• [Source information]
____
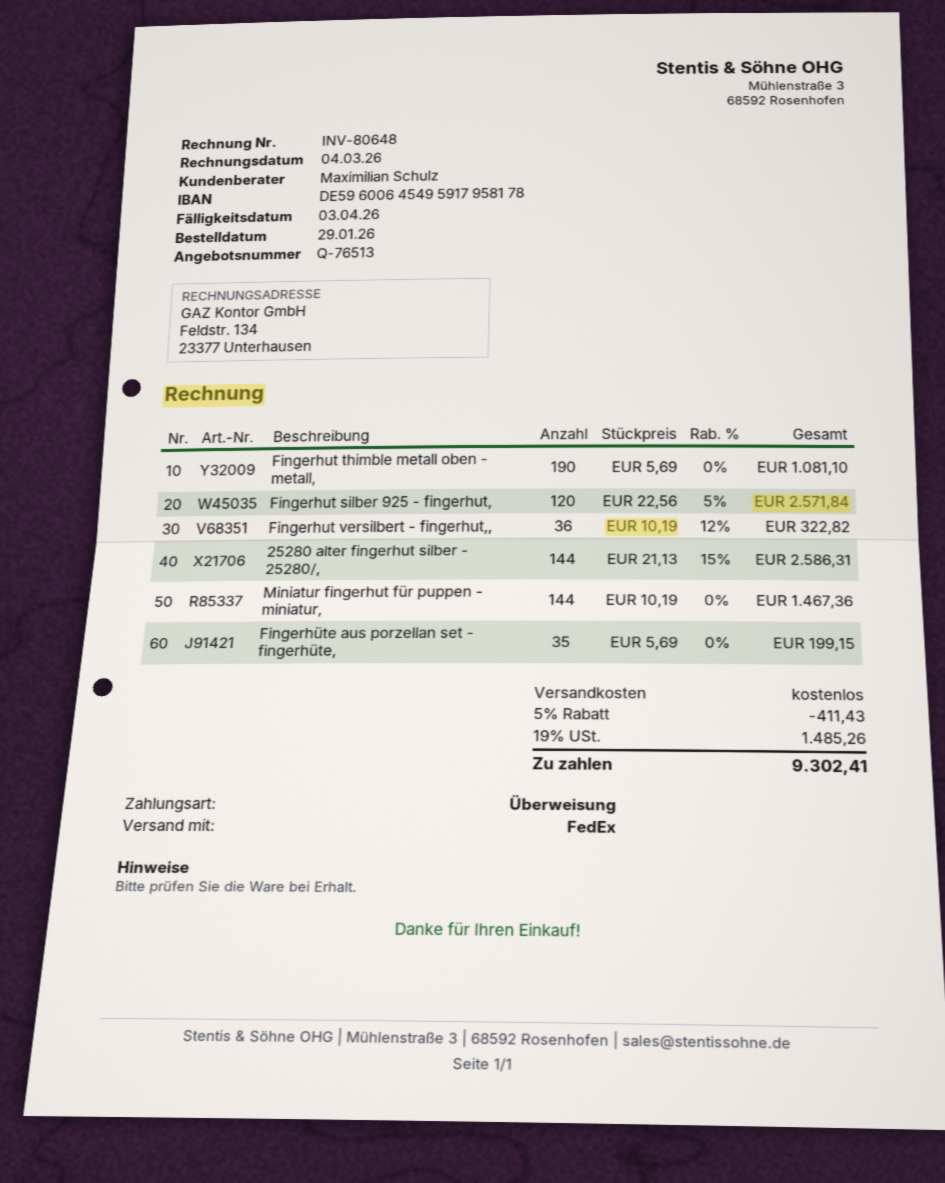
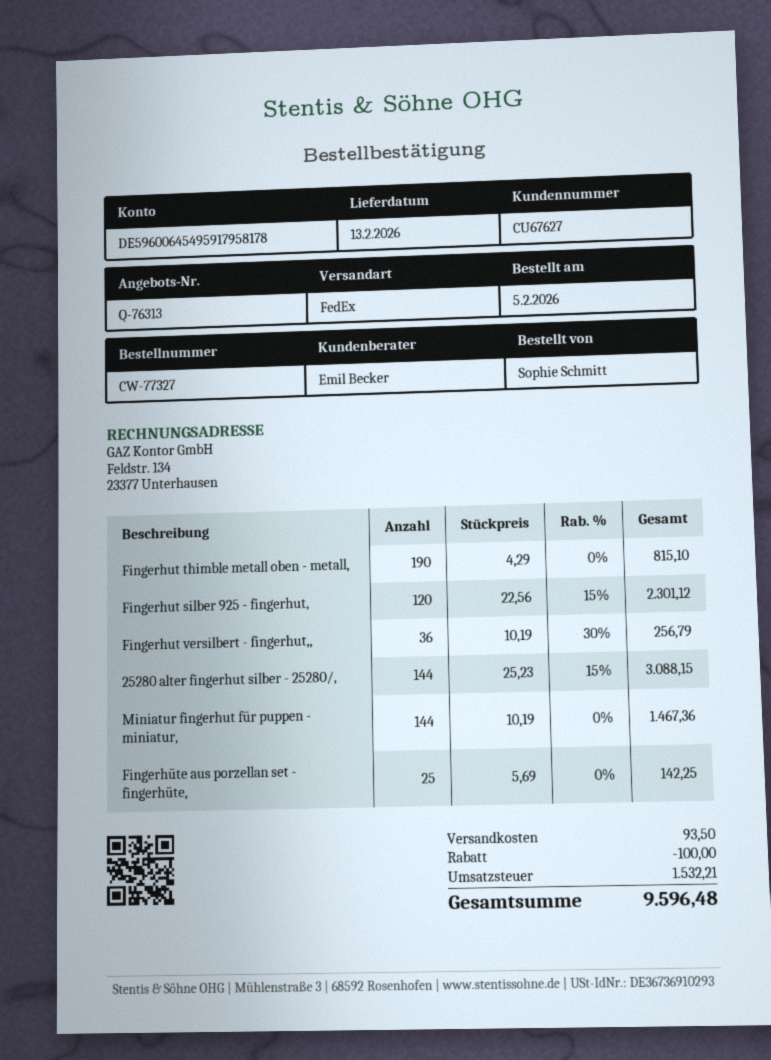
quote number: Q-76513 -> Q-76313
order date: 2026-01-29 -> 2026-02-05
sales rep: Maximilian Schulz -> Emil Becker
Fingerhut thimble metall oben - metall,: 190 x 5.69 = 1081.10 -> 190 x 4.29 = 815.10
Fingerhut silber 925 - fingerhut,: 120 x 22.56 - 5% = 2571.84 -> 120 x 22.56 - 15% = 2301.12
Fingerhut versilbert - fingerhut,,: 36 x 10.19 - 12% = 322.82 -> 36 x 10.19 - 30% = 256.79
25280 alter fingerhut silber - 25280/,: 144 x 21.13 - 15% = 2586.31 -> 144 x 25.23 - 15% = 3088.15
Fingerhüte aus porzellan set - fingerhüte,: 35 x 5.69 = 199.15 -> 25 x 5.69 = 142.25
discount: 411.43 -> 100.00
shipping: 0.00 -> 93.50
tax: 1485.26 -> 1532.21
total: 9302.41 -> 9596.48

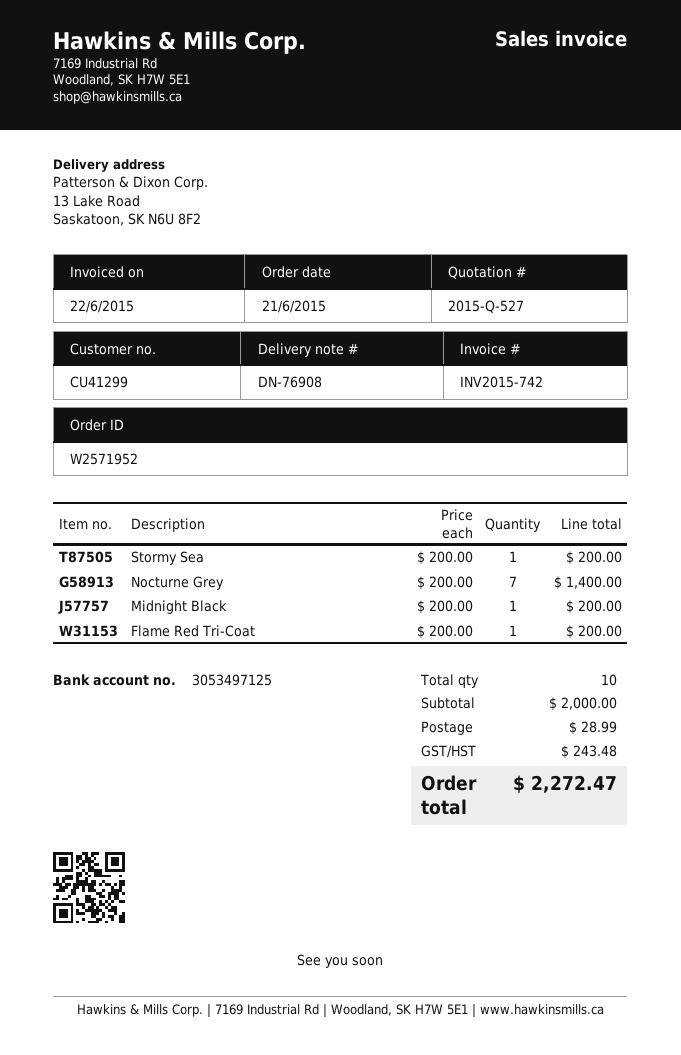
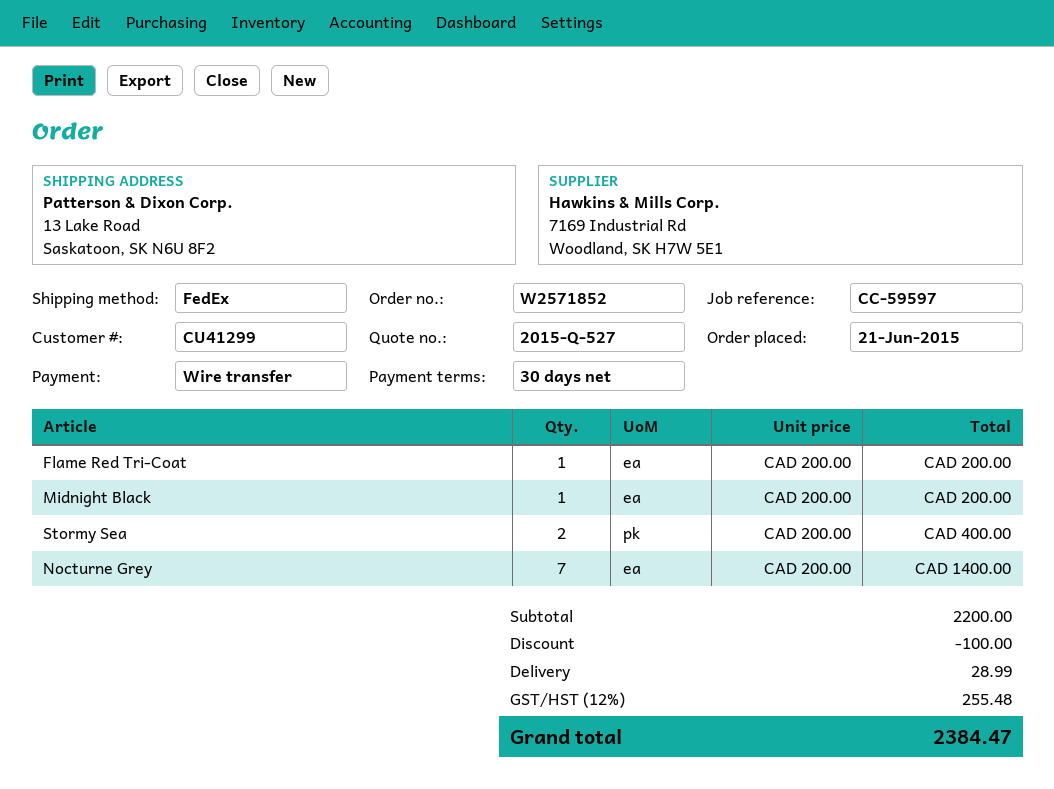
order number: W2571952 -> W2571852
Stormy Sea: 1 x 200.00 = 200.00 -> 2 x 200.00 = 400.00
subtotal: 2000.00 -> 2200.00
discount: none -> 100.00
tax: 243.48 -> 255.48
total: 2272.47 -> 2384.47

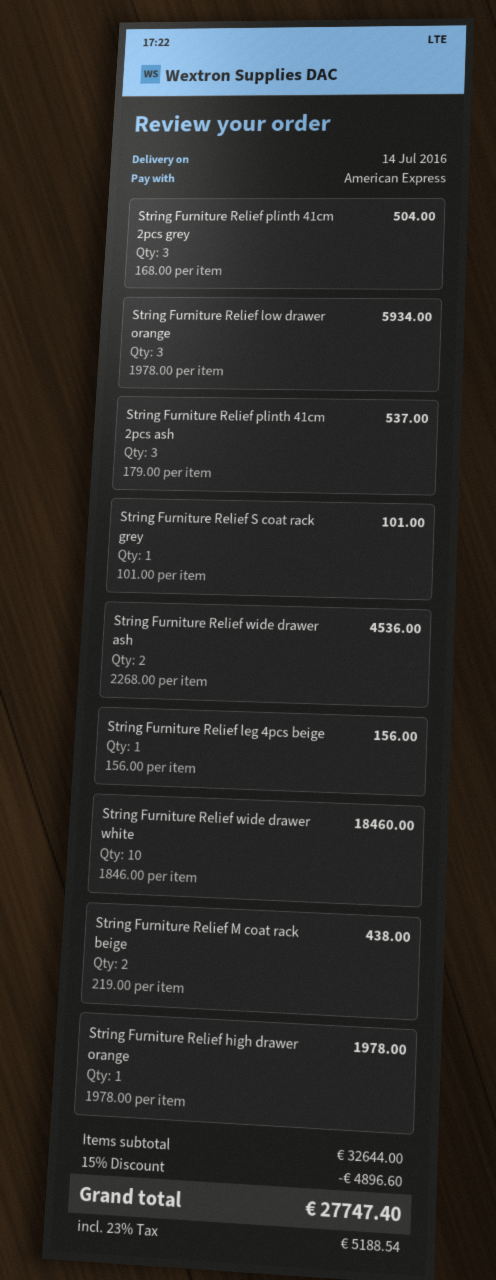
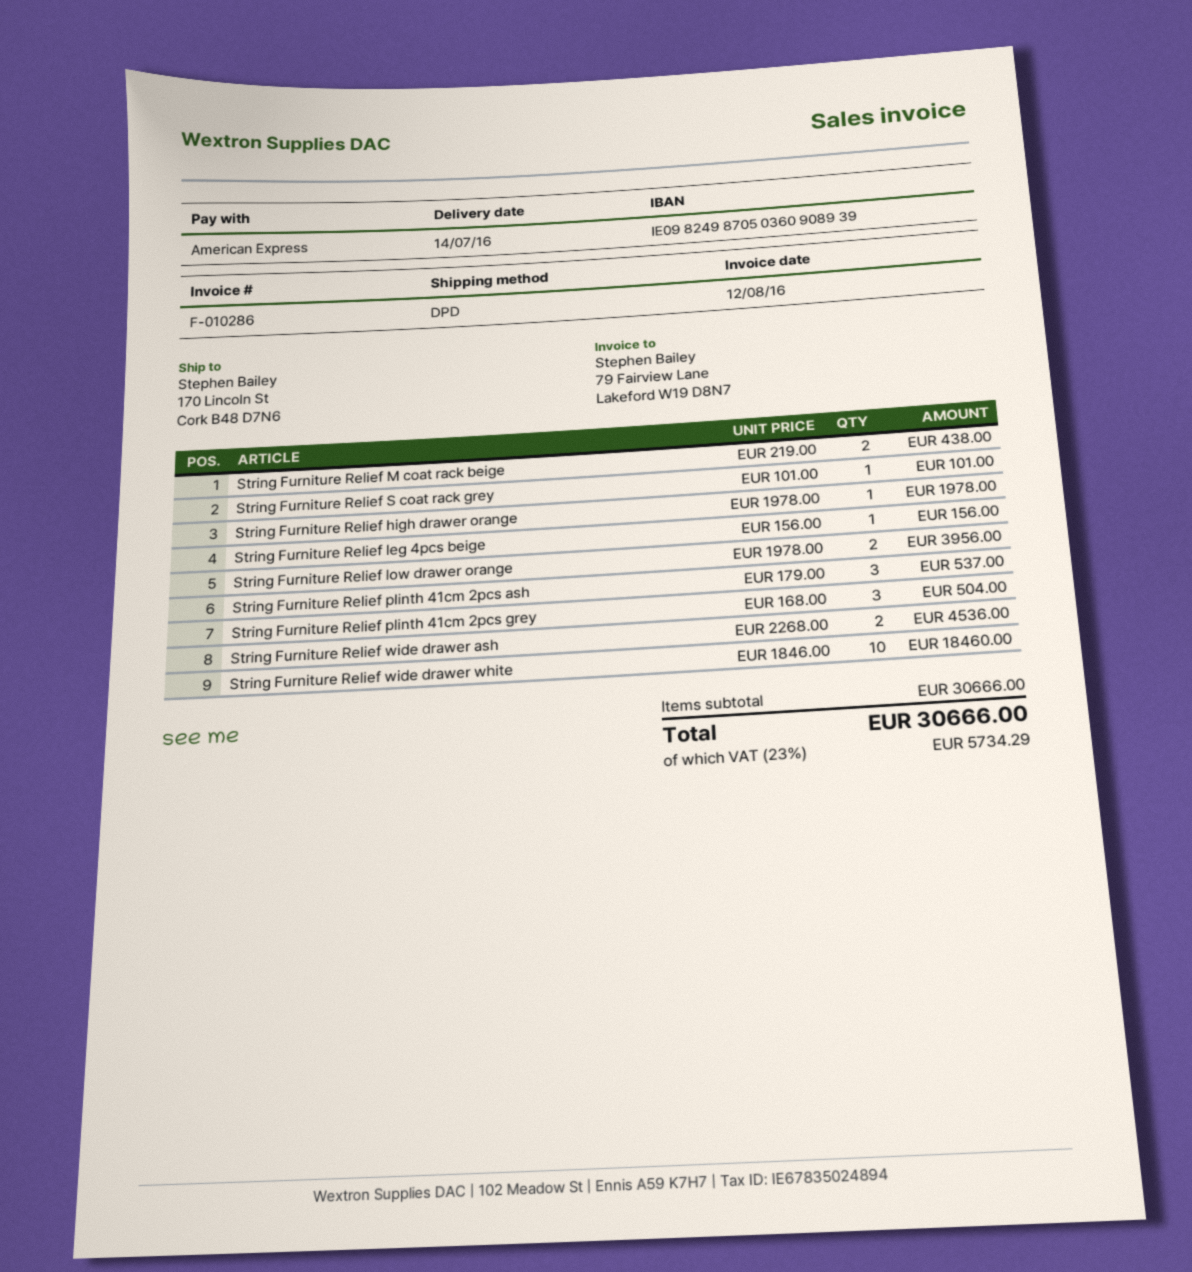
String Furniture Relief low drawer orange: 3 x 1978.00 = 5934.00 -> 2 x 1978.00 = 3956.00
subtotal: 32644.00 -> 30666.00
discount: 15% = 4896.60 -> none
tax: 23% = 5188.54 -> 23% = 5734.29
total: 27747.40 -> 30666.00

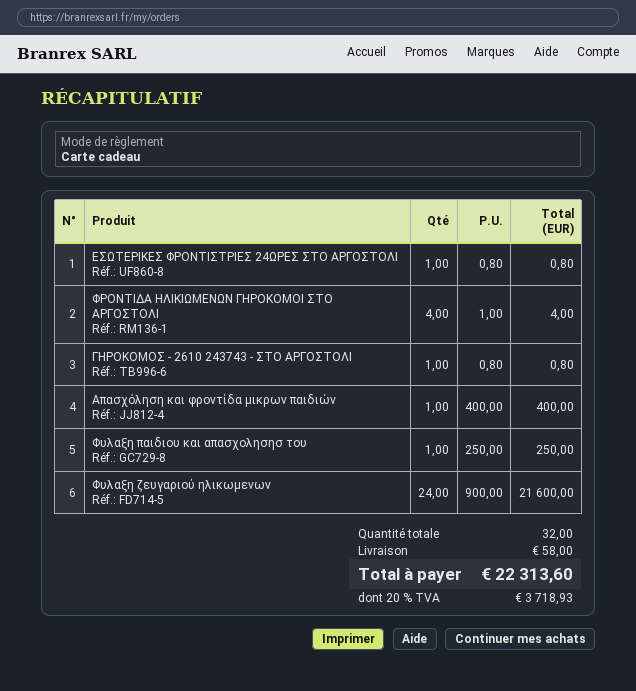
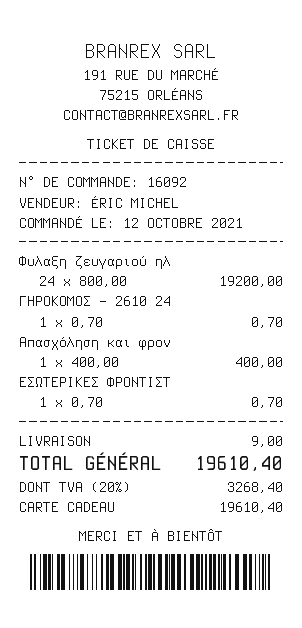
ΕΣΩΤΕΡΙΚΕΣ ΦΡΟΝΤΙΣΤΡΙΕΣ 24ΩΡΕΣ ΣΤΟ ΑΡΓΟΣΤΟΛΙ: 1 x 0.80 = 0.80 -> 1 x 0.70 = 0.70
ΦΡΟΝΤΙΔΑ ΗΛΙΚΙΩΜΕΝΩΝ ΓΗΡΟΚΟΜΟΙ ΣΤΟ ΑΡΓΟΣΤΟΛΙ: 4 x 1.00 = 4.00 -> none
ΓΗΡΟΚΟΜΟΣ - 2610 243743 - ΣΤΟ ΑΡΓΟΣΤΟΛΙ: 1 x 0.80 = 0.80 -> 1 x 0.70 = 0.70
Φυλαξη παιδιου και απασχολησησ του: 1 x 250.00 = 250.00 -> none
Φυλαξη ζευγαριού ηλικωμενων: 24 x 900.00 = 21600.00 -> 24 x 800.00 = 19200.00
shipping: 58.00 -> 9.00
tax: 20% = 3718.93 -> 20% = 3268.40
total: 22313.60 -> 19610.40

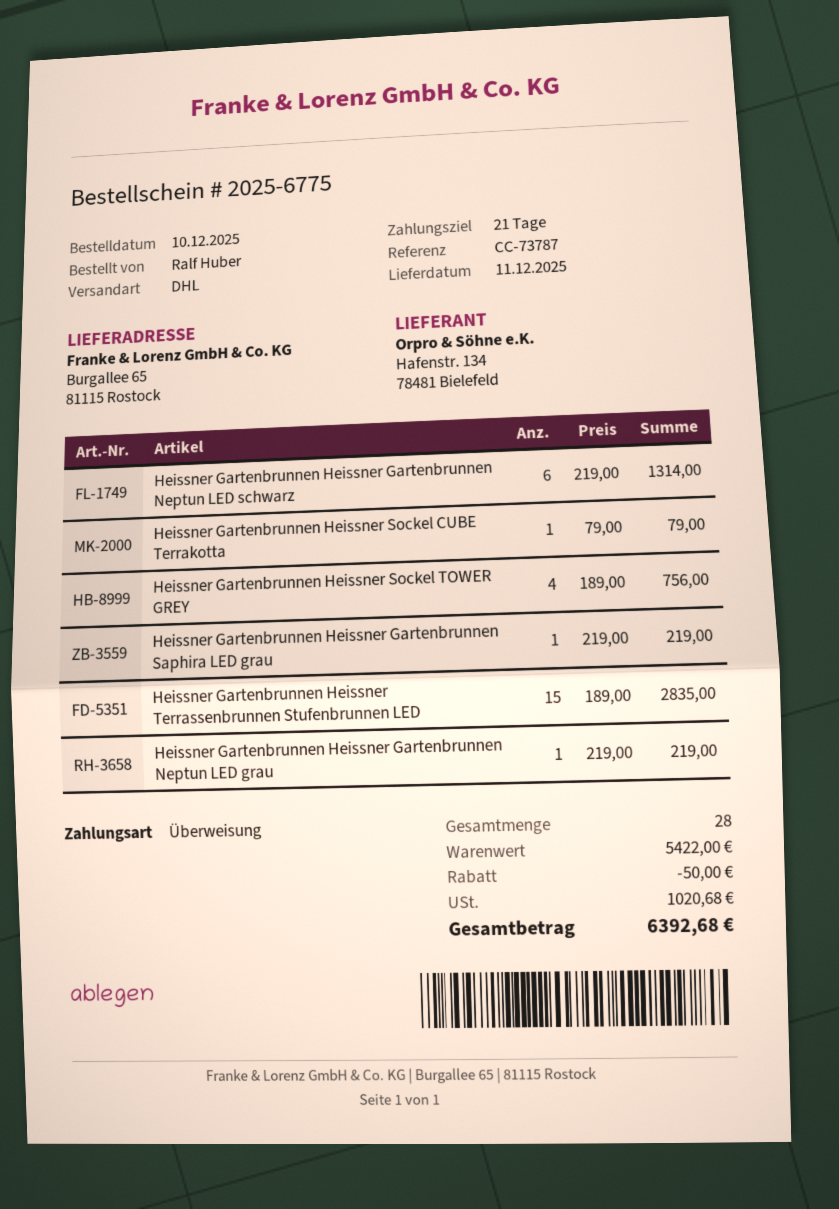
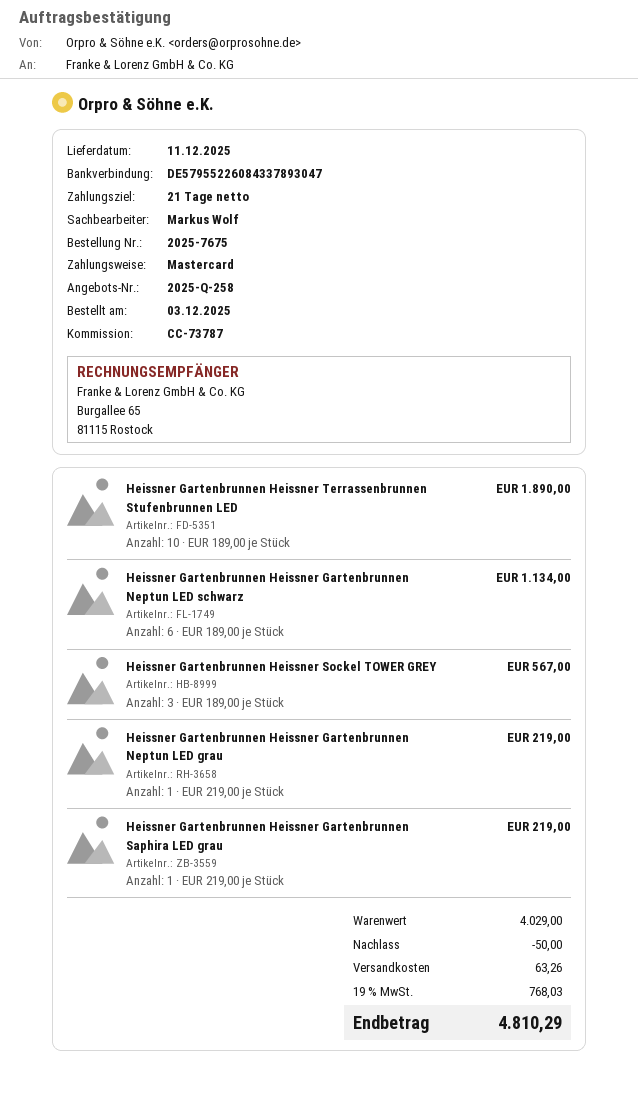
order number: 2025-6775 -> 2025-7675
order date: 2025-12-10 -> 2025-12-03
payment method: bank transfer -> Mastercard
Heissner Gartenbrunnen Heissner Gartenbrunnen Neptun LED schwarz: 6 x 219.00 = 1314.00 -> 6 x 189.00 = 1134.00
Heissner Gartenbrunnen Heissner Sockel CUBE Terrakotta: 1 x 79.00 = 79.00 -> none
Heissner Gartenbrunnen Heissner Sockel TOWER GREY: 4 x 189.00 = 756.00 -> 3 x 189.00 = 567.00
Heissner Gartenbrunnen Heissner Terrassenbrunnen Stufenbrunnen LED: 15 x 189.00 = 2835.00 -> 10 x 189.00 = 1890.00
subtotal: 5422.00 -> 4029.00
shipping: none -> 63.26
tax: 1020.68 -> 768.03
total: 6392.68 -> 4810.29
____
• [What is required] The data above must be written out again without alteration, and the pictures in them must be excluded.

• [Your solution]
quote number: Q-76513 -> Q-76313
order date: 2026-01-29 -> 2026-02-05
sales rep: Maximilian Schulz -> Emil Becker
Fingerhut thimble metall oben - metall,: 190 x 5.69 = 1081.10 -> 190 x 4.29 = 815.10
Fingerhut silber 925 - fingerhut,: 120 x 22.56 - 5% = 2571.84 -> 120 x 22.56 - 15% = 2301.12
Fingerhut versilbert - fingerhut,,: 36 x 10.19 - 12% = 322.82 -> 36 x 10.19 - 30% = 256.79
25280 alter fingerhut silber - 25280/,: 144 x 21.13 - 15% = 2586.31 -> 144 x 25.23 - 15% = 3088.15
Fingerhüte aus porzellan set - fingerhüte,: 35 x 5.69 = 199.15 -> 25 x 5.69 = 142.25
discount: 411.43 -> 100.00
shipping: 0.00 -> 93.50
tax: 1485.26 -> 1532.21
total: 9302.41 -> 9596.48

order number: W2571952 -> W2571852
Stormy Sea: 1 x 200.00 = 200.00 -> 2 x 200.00 = 400.00
subtotal: 2000.00 -> 2200.00
discount: none -> 100.00
tax: 243.48 -> 255.48
total: 2272.47 -> 2384.47

String Furniture Relief low drawer orange: 3 x 1978.00 = 5934.00 -> 2 x 1978.00 = 3956.00
subtotal: 32644.00 -> 30666.00
discount: 15% = 4896.60 -> none
tax: 23% = 5188.54 -> 23% = 5734.29
total: 27747.40 -> 30666.00

ΕΣΩΤΕΡΙΚΕΣ ΦΡΟΝΤΙΣΤΡΙΕΣ 24ΩΡΕΣ ΣΤΟ ΑΡΓΟΣΤΟΛΙ: 1 x 0.80 = 0.80 -> 1 x 0.70 = 0.70
ΦΡΟΝΤΙΔΑ ΗΛΙΚΙΩΜΕΝΩΝ ΓΗΡΟΚΟΜΟΙ ΣΤΟ ΑΡΓΟΣΤΟΛΙ: 4 x 1.00 = 4.00 -> none
ΓΗΡΟΚΟΜΟΣ - 2610 243743 - ΣΤΟ ΑΡΓΟΣΤΟΛΙ: 1 x 0.80 = 0.80 -> 1 x 0.70 = 0.70
Φυλαξη παιδιου και απασχολησησ του: 1 x 250.00 = 250.00 -> none
Φυλαξη ζευγαριού ηλικωμενων: 24 x 900.00 = 21600.00 -> 24 x 800.00 = 19200.00
shipping: 58.00 -> 9.00
tax: 20% = 3718.93 -> 20% = 3268.40
total: 22313.60 -> 19610.40

order number: 2025-6775 -> 2025-7675
order date: 2025-12-10 -> 2025-12-03
payment method: bank transfer -> Mastercard
Heissner Gartenbrunnen Heissner Gartenbrunnen Neptun LED schwarz: 6 x 219.00 = 1314.00 -> 6 x 189.00 = 1134.00
Heissner Gartenbrunnen Heissner Sockel CUBE Terrakotta: 1 x 79.00 = 79.00 -> none
Heissner Gartenbrunnen Heissner Sockel TOWER GREY: 4 x 189.00 = 756.00 -> 3 x 189.00 = 567.00
Heissner Gartenbrunnen Heissner Terrassenbrunnen Stufenbrunnen LED: 15 x 189.00 = 2835.00 -> 10 x 189.00 = 1890.00
subtotal: 5422.00 -> 4029.00
shipping: none -> 63.26
tax: 1020.68 -> 768.03
total: 6392.68 -> 4810.29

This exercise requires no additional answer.